## What you will do
All entries below are to be reproduced precisely as they stand, without the pictures.

## Working data
+ + + +

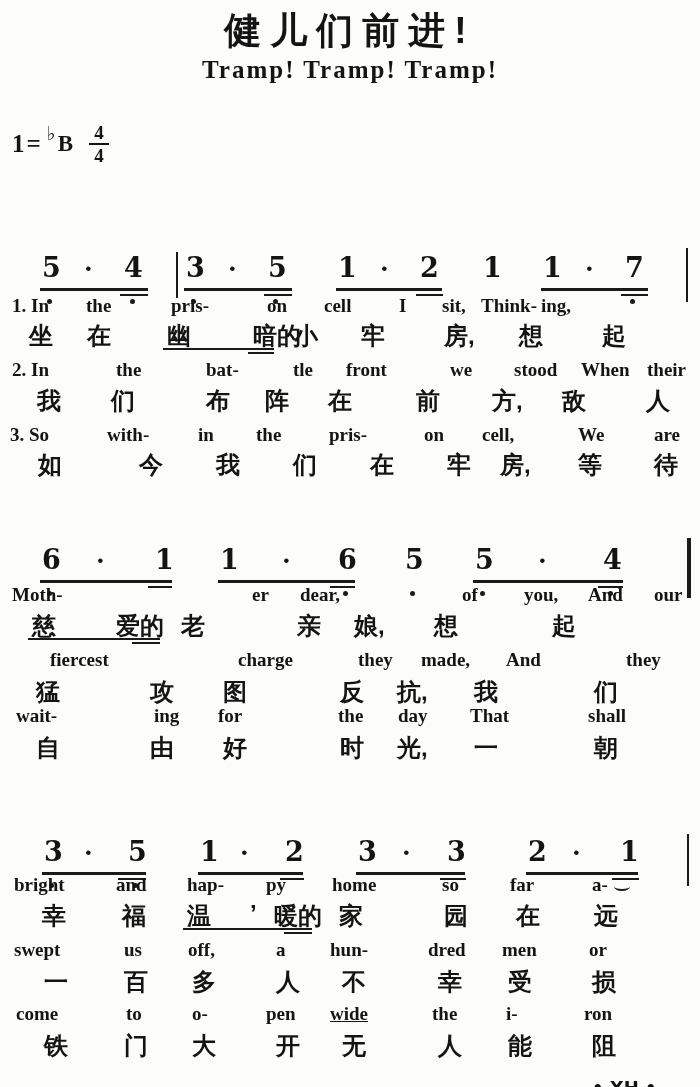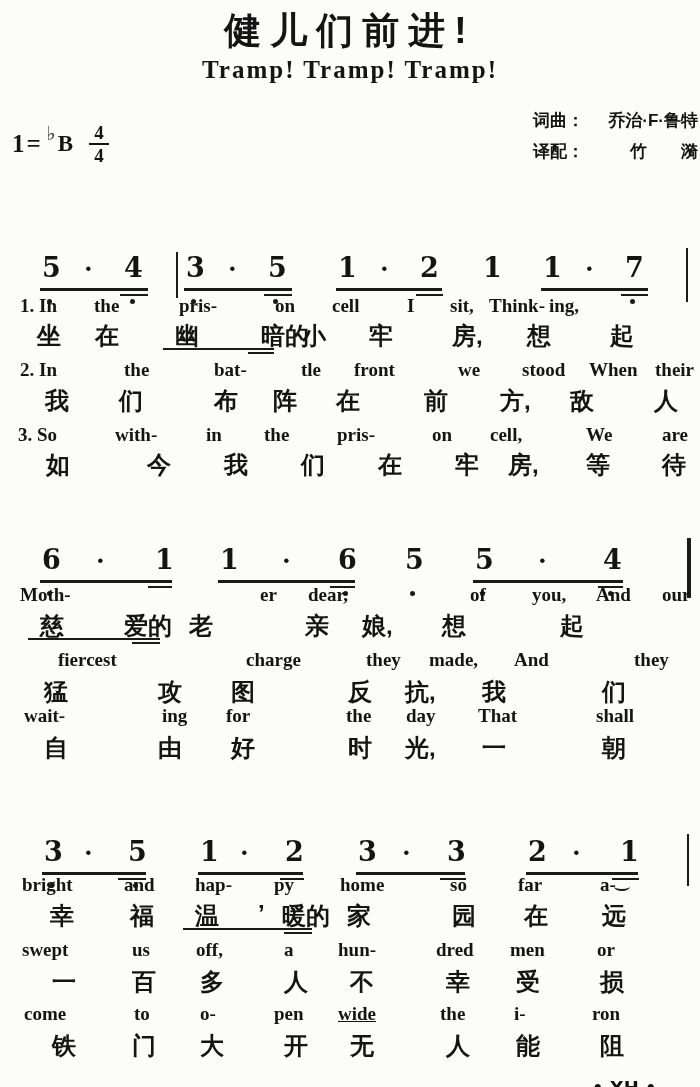--- a/index.html
+++ b/index.html
@@ -27,21 +27,21 @@
   .credits{position:absolute;left:533px;top:110px;width:165px;}
   .credit-line{font:bold 17px "Liberation Sans",sans-serif;line-height:22px;margin-bottom:9px;white-space:pre;display:flex;justify-content:space-between;}
   .note{position:absolute;top:0;font:bold 27px "DejaVu Serif",serif;line-height:27px;}
   .note.sep{top:1px;font-size:25px;}
   .beam{position:absolute;height:3px;background:#1a1a1a;}
   .beam.sx{height:2px;}
   .lowdot{position:absolute;width:5px;height:5px;border-radius:50%;background:#1a1a1a;}
   .barline{position:absolute;width:2px;background:#1a1a1a;}
   .barline.thick{width:4px;}
   .arc{position:absolute;width:16px;height:7px;border-bottom:2px solid #1a1a1a;border-radius:50%;}
-  .lyric-row{position:absolute;left:12px;width:612px;height:32px;}
+  .lyric-row{position:absolute;left:4px;width:612px;height:32px;}
   .tok{position:absolute;top:0;white-space:pre;}
   .en .tok{font:bold 19px "Liberation Serif",serif;}
   .cn .tok{font:bold 24px "Liberation Sans",sans-serif;}
   .mel{position:absolute;height:2px;background:#1a1a1a;}
   .wm{position:absolute;left:481px;top:1049px;color:#8b8b8b;white-space:pre;}
   .wm .mark{font:400 14px "Liberation Sans",sans-serif;vertical-align:6px;}
   .wm .txt{font:400 24px "Liberation Sans",sans-serif;}
   .clip{position:absolute;left:592px;top:1077px;font:bold 18px "DejaVu Sans",sans-serif;color:#111;}
 </style>
 </head>
@@ -56,30 +56,20 @@
     <span class="tonic">1=</span>
     <span class="flat">♭</span>
     <span class="letter">B</span>
     <span class="timesig">
       <span class="num">4</span>
       <span class="bar"></span>
       <span class="num">4</span>
     </span>
   </div>
 
-  <div class="credits">
-    <div class="credit-line">
-      <span>词曲：</span>
-      <span>乔治·F·鲁特</span>
-    </div>
-    <div class="credit-line">
-      <span>译配：</span>
-      <span>竹　　漪</span>
-    </div>
-  </div>
 
   <div id="score">
       <div class="abs" style="left: 0px; top: 254px; width: 700px; height: 56px;">
         <div class="note" style="left: 42px;">5</div>
         <div class="note sep" style="left: 84px;">·</div>
         <div class="note" style="left: 124px;">4</div>
         <div class="note" style="left: 186px;">3</div>
         <div class="note sep" style="left: 228px;">·</div>
         <div class="note" style="left: 268px;">5</div>
         <div class="note" style="left: 338px;">1</div>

+ + + +

## Your solution
--- a/index.html
+++ b/index.html
@@ -27,21 +27,21 @@
   .credits{position:absolute;left:533px;top:110px;width:165px;}
   .credit-line{font:bold 17px "Liberation Sans",sans-serif;line-height:22px;margin-bottom:9px;white-space:pre;display:flex;justify-content:space-between;}
   .note{position:absolute;top:0;font:bold 27px "DejaVu Serif",serif;line-height:27px;}
   .note.sep{top:1px;font-size:25px;}
   .beam{position:absolute;height:3px;background:#1a1a1a;}
   .beam.sx{height:2px;}
   .lowdot{position:absolute;width:5px;height:5px;border-radius:50%;background:#1a1a1a;}
   .barline{position:absolute;width:2px;background:#1a1a1a;}
   .barline.thick{width:4px;}
   .arc{position:absolute;width:16px;height:7px;border-bottom:2px solid #1a1a1a;border-radius:50%;}
-  .lyric-row{position:absolute;left:12px;width:612px;height:32px;}
+  .lyric-row{position:absolute;left:4px;width:612px;height:32px;}
   .tok{position:absolute;top:0;white-space:pre;}
   .en .tok{font:bold 19px "Liberation Serif",serif;}
   .cn .tok{font:bold 24px "Liberation Sans",sans-serif;}
   .mel{position:absolute;height:2px;background:#1a1a1a;}
   .wm{position:absolute;left:481px;top:1049px;color:#8b8b8b;white-space:pre;}
   .wm .mark{font:400 14px "Liberation Sans",sans-serif;vertical-align:6px;}
   .wm .txt{font:400 24px "Liberation Sans",sans-serif;}
   .clip{position:absolute;left:592px;top:1077px;font:bold 18px "DejaVu Sans",sans-serif;color:#111;}
 </style>
 </head>
@@ -56,30 +56,20 @@
     <span class="tonic">1=</span>
     <span class="flat">♭</span>
     <span class="letter">B</span>
     <span class="timesig">
       <span class="num">4</span>
       <span class="bar"></span>
       <span class="num">4</span>
     </span>
   </div>
 
-  <div class="credits">
-    <div class="credit-line">
-      <span>词曲：</span>
-      <span>乔治·F·鲁特</span>
-    </div>
-    <div class="credit-line">
-      <span>译配：</span>
-      <span>竹　　漪</span>
-    </div>
-  </div>
 
   <div id="score">
       <div class="abs" style="left: 0px; top: 254px; width: 700px; height: 56px;">
         <div class="note" style="left: 42px;">5</div>
         <div class="note sep" style="left: 84px;">·</div>
         <div class="note" style="left: 124px;">4</div>
         <div class="note" style="left: 186px;">3</div>
         <div class="note sep" style="left: 228px;">·</div>
         <div class="note" style="left: 268px;">5</div>
         <div class="note" style="left: 338px;">1</div>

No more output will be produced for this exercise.